Assignment >>
An exact copy of every entry is required, without the pictures.

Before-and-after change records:
++++++
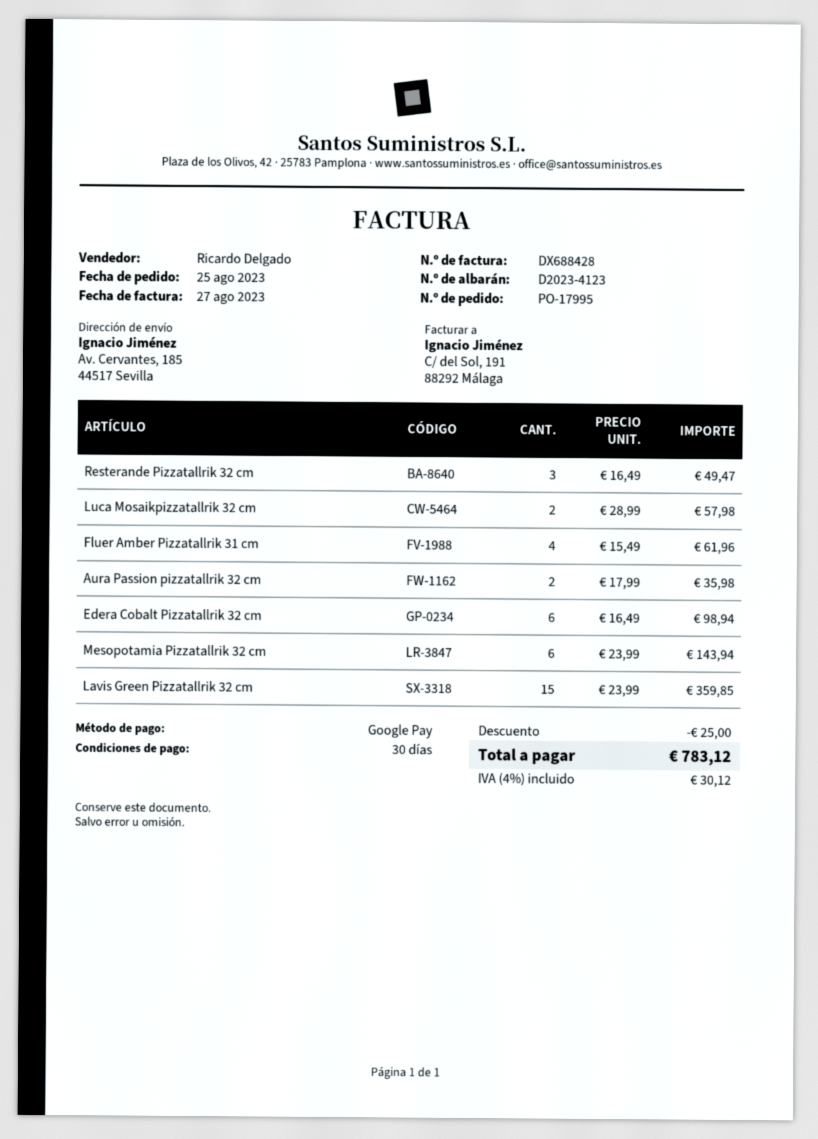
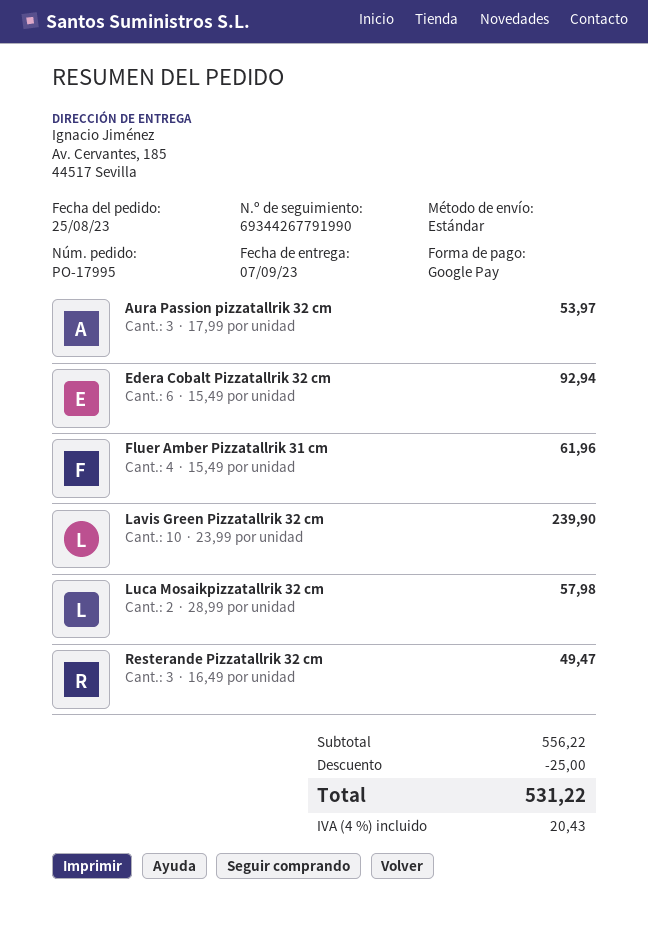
Aura Passion pizzatallrik 32 cm: 2 x 17.99 = 35.98 -> 3 x 17.99 = 53.97
Edera Cobalt Pizzatallrik 32 cm: 6 x 16.49 = 98.94 -> 6 x 15.49 = 92.94
Mesopotamia Pizzatallrik 32 cm: 6 x 23.99 = 143.94 -> none
Lavis Green Pizzatallrik 32 cm: 15 x 23.99 = 359.85 -> 10 x 23.99 = 239.90
tax: 4% = 30.12 -> 4% = 20.43
total: 783.12 -> 531.22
++++++
Answer >>
Aura Passion pizzatallrik 32 cm: 2 x 17.99 = 35.98 -> 3 x 17.99 = 53.97
Edera Cobalt Pizzatallrik 32 cm: 6 x 16.49 = 98.94 -> 6 x 15.49 = 92.94
Mesopotamia Pizzatallrik 32 cm: 6 x 23.99 = 143.94 -> none
Lavis Green Pizzatallrik 32 cm: 15 x 23.99 = 359.85 -> 10 x 23.99 = 239.90
tax: 4% = 30.12 -> 4% = 20.43
total: 783.12 -> 531.22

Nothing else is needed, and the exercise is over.